Modeling causes of death: an integrated approach using CODEm
Published January 6, 2012, in Population Health Metrics (opens in a new window)
Global health policymakers, advocates, and planners need to know the current magnitude of health problems and trends in these problems in order to best help populations in need. The study “Modeling causes of death: an integrated approach using CODEm” proposes five general principles for cause of death model development, validation, and reporting and details an analytical tool – the Cause of Death Ensemble model (CODEm) – that explores a large number of possible models to estimate trends in causes of death.
- Identify all the available data: Most cause of death data are found through national sources or the World Health Organization, and these sources can be supplemented by subnational studies on select causes or age groups from published literature.
- Maximize the comparability and quality of the dataset: In order to ensure all data are comparable and of high quality, researchers need to map across various revisions of the International Classification of Diseases, reclassify deaths assigned “garbage codes” or causes of death that are not the true causes, and correct for the completeness of death registration in vital registration systems that do not capture all deaths.
- Develop a diverse set of plausible models: While good modeling practice should cast a wide net in terms of proposed models, those chosen need to respect known biological or behavioral relationships (e.g., models for lung cancer should consider tobacco consumption). Hundreds or thousands of individual models need to be tested, ranging from simple linear covariate models to sophisticated spatial-temporal models. Then, these individual models are combined to produce robust ensemble models.

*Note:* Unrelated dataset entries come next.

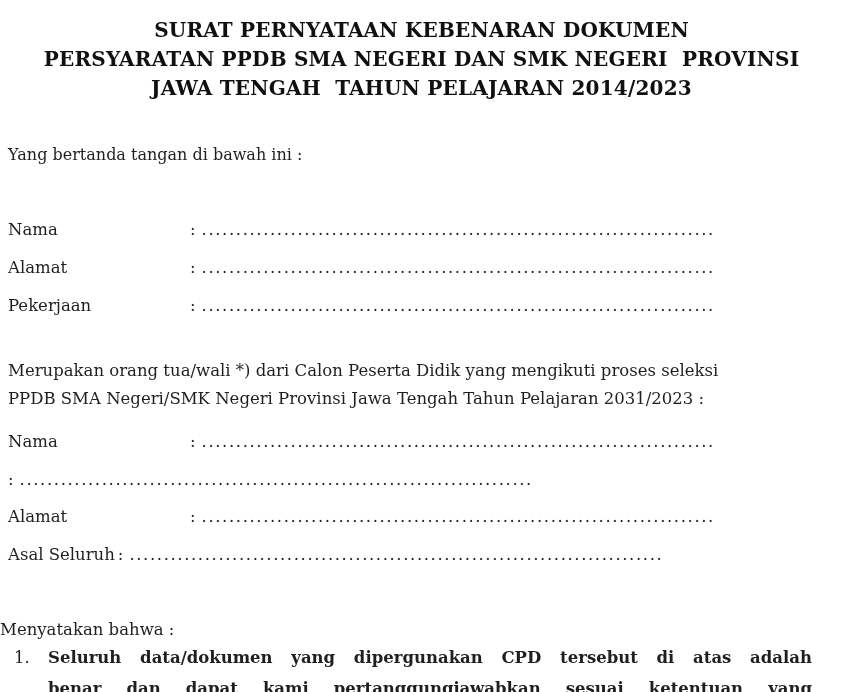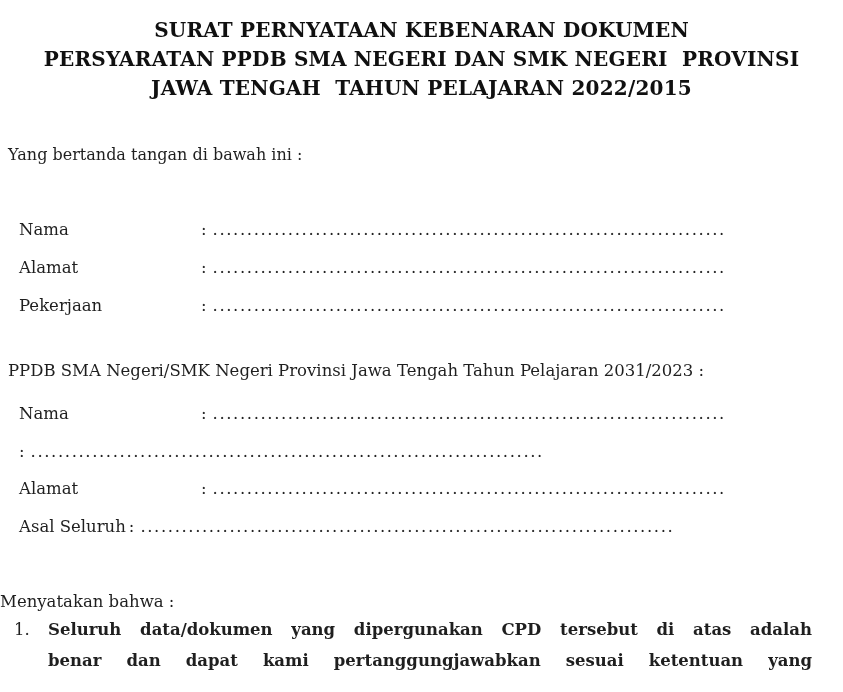--- a/index.html
+++ b/index.html
@@ -96,7 +96,7 @@
   <header class="title">
     <div>SURAT PERNYATAAN KEBENARAN DOKUMEN</div>
     <div>PERSYARATAN PPDB SMA NEGERI DAN SMK NEGERI  PROVINSI</div>
-    <div>JAWA TENGAH  TAHUN PELAJARAN 2022/2015</div>
+    <div>JAWA TENGAH  TAHUN PELAJARAN 2014/2023</div>
   </header>
 
   <p class="intro">Yang bertanda tangan di bawah ini :</p>

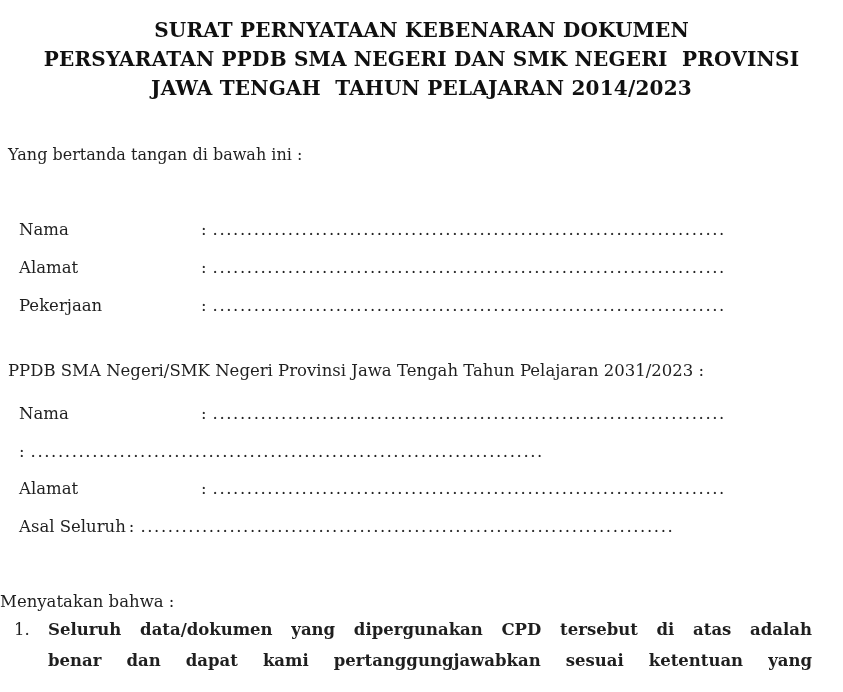--- a/index.html
+++ b/index.html
@@ -37,7 +37,7 @@
   .field-row {
     display: flex;
     align-items: baseline;
-    padding-left: 19px;
+    padding-left: 8px;
     height: 38px;
     font-size: 16.5px;
   }

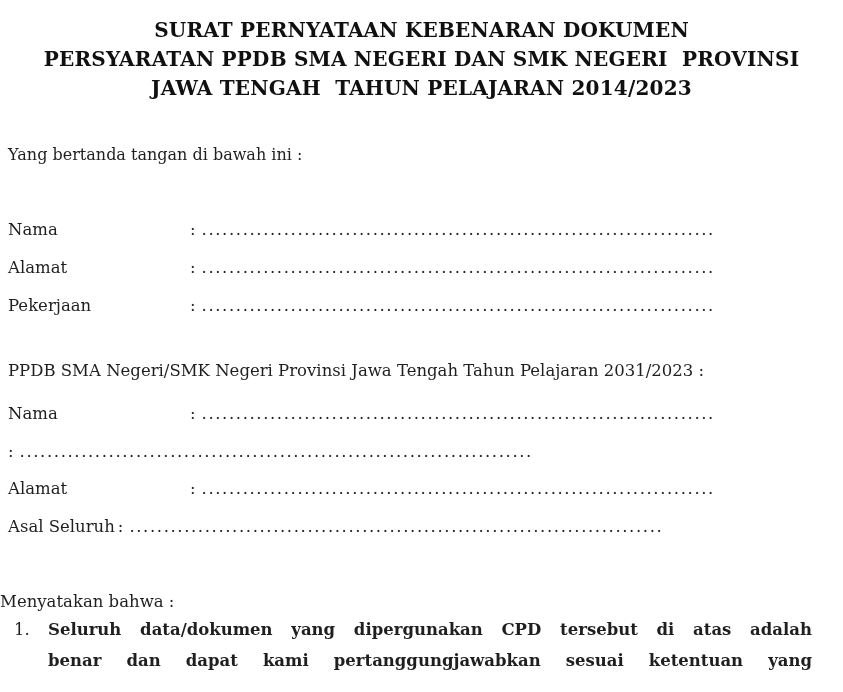--- a/index.html
+++ b/index.html
@@ -120,6 +120,7 @@
   </section>
 
   <section class="para">
+    <div>Merupakan orang tua/wali *) dari Calon Peserta Didik yang mengikuti proses seleksi</div>
     <div>PPDB SMA Negeri/SMK Negeri Provinsi Jawa Tengah Tahun Pelajaran 2031/2023 :</div>
   </section>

- Assess the predictive validity of each plausible individual model and of ensemble models: When data are sparse or missing, out-of-sample predictive validity is the most robust measure of prediction. Out-of-sample predictive validity is tested by running a model with some of the data removed, and then checking the performance of the model at predicting the data that were removed.
- Choose the model or ensemble model with the best performance in the out-of-sample predictive validity tests: Choosing the best model requires balancing different performance attributes.
Foreman KJ, Lozano R, Lopez AD, Murray CJL. Modeling causes of death: an integrated approach using CODEm. Population Health Metrics. 2012; 10:1.